Conifer Needle Oxymel

Take some time to look around online and get familiar with oxymels, which are herbs and/or foods infused in a mixture of honey and vinegar (often apple cider vinegar). We created a mixture of 1 part finely chopped needles to 3 parts of a honey and apple cider vinegar (with mother) blend. Let your mixture infuse for 2 weeks in a place shaded from the sun and then strain and add to spritzers, use as a salad dressing and as an aid to soothe sore throats.

Conifer Needle Bath Soak 

Add some conifer needle tea or needles blended with oats and/or other herbs (in a muslin bag or sock) to your next bath!

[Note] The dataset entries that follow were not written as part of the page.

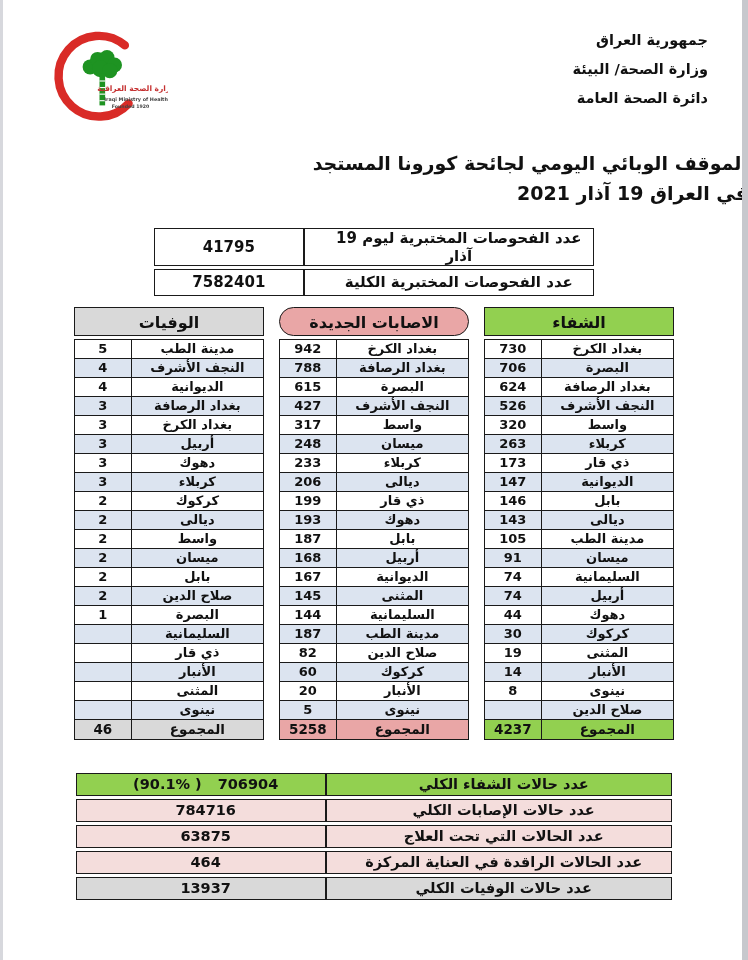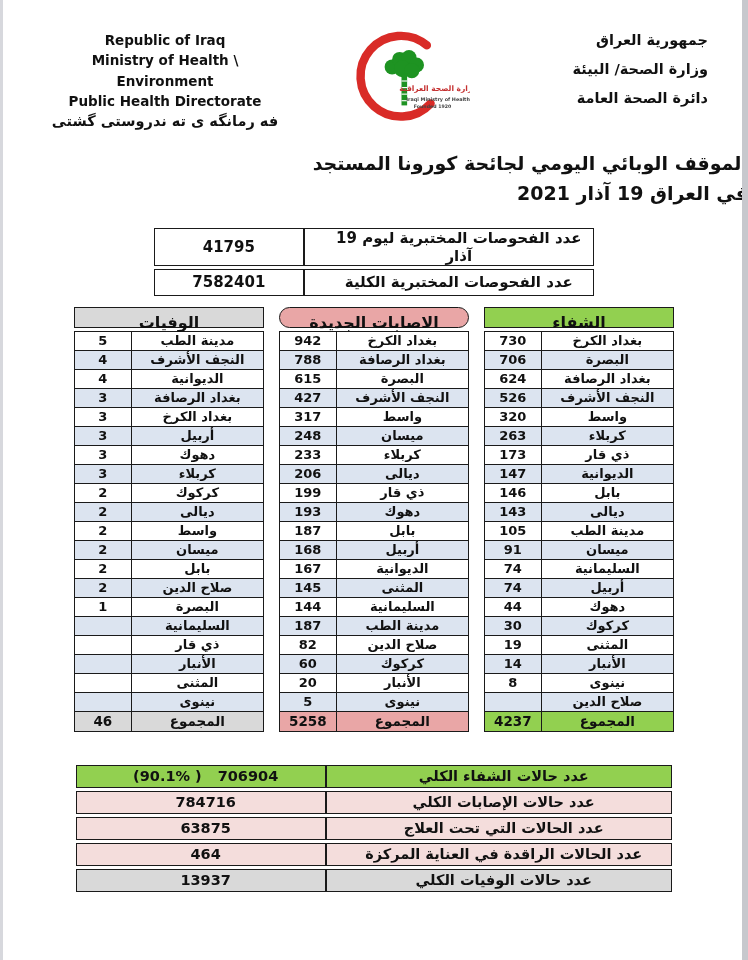--- a/index.html
+++ b/index.html
@@ -25,21 +25,21 @@
 
   
   .tests{width:440px; margin:16px auto 0; border-collapse:separate; border-spacing:0 3px; direction:rtl; font-weight:bold;}
   .tests td{border:1px solid var(--border); height:27px; text-align:center; vertical-align:middle; font-size:15px;}
   .tests td.t-label{width:66%;padding-left:20px;}
   .tests td.t-value{width:34%; direction:ltr;}
 
   
   .tables{display:flex; direction:rtl; justify-content:center; gap:15px; margin-top:8px;}
   .gov-table{width:190px;}
-  .gt-head{border:1px solid var(--border); height:21px; line-height:29px; text-align:center; font-weight:bold; font-size:16px; margin-bottom:3px;}
+  .gt-head{border:1px solid var(--border); height:29px; line-height:29px; text-align:center; font-weight:bold; font-size:16px; margin-bottom:3px;}
   .t-green .gt-head{background:var(--green);}
   .t-pink  .gt-head{background:var(--pink);border-radius:15px;}
   .t-gray  .gt-head{background:var(--gray);}
   .gov-table table{width:100%; border-collapse:collapse; direction:rtl;}
   .gov-table td{border:1px solid var(--border); height:19px; text-align:center; vertical-align:middle; font-weight:bold; font-size:13px; padding:0 2px;}
   .gov-table td.prov{width:70%;}
   .gov-table td.val{width:30%; direction:ltr;}
   .gov-table tbody tr:nth-of-type(even){background:var(--stripe);}
   .gov-table tfoot td{height:20px; font-size:13.5px;}
   .t-green tfoot td{background:var(--green);}
@@ -59,26 +59,20 @@
   svg text{font-family:"DejaVu Sans", sans-serif;}
 </style>
 </head>
 <body>
 
 <div class="page">
   <div class="scan-edge-left"></div>
   <div class="scan-edge-right"></div>
 
   <div class="hdr">
-    <div class="hdr-en">
-      <div>Republic of Iraq</div>
-      <div>Ministry of Health \ Environment</div>
-      <div>Public Health Directorate</div>
-      <div class="ku">فه رمانگه ى ته ندروستى گشتى</div>
-    </div>
 
     <div class="hdr-logo">
       <svg width="122" height="118" viewBox="0 0 130 112">
         <path d="M 84 18 A 43 43 0 1 0 88 80" fill="none" stroke="#d92b27" stroke-width="9" stroke-linecap="round"></path>
         <g fill="#1e9322">
           <circle cx="47" cy="41" r="8"></circle>
           <circle cx="55" cy="33" r="8"></circle>
           <circle cx="65" cy="31" r="8"></circle>
           <circle cx="73" cy="39" r="8"></circle>
           <circle cx="58" cy="43" r="9"></circle>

DIY Tree Trunk Craft Ideas

You can use the trunk of your Christmas tree for making some beautiful goods for your home or for gifts:

// blocks for play – slice the lateral branches into pieces, sand and polish with a homemade or purchased beeswax polish

// coasters – slice the trunk, sand, stamp with designs/wood burn/add pen art, and polish with a homemade or purchased beeswax polish

// decorations/ornaments

// sign holders – slice branch or trunk rounds depending on the size you’d like, and then cut a slit in the top of the round to hold a business card, sign, or artwork – sand and polish with a homemade or purchased beeswax polish

…and. if you carve or have access to tools like a drill press, then the options are many (think candle holders, wooden spoons, wood toys, and more.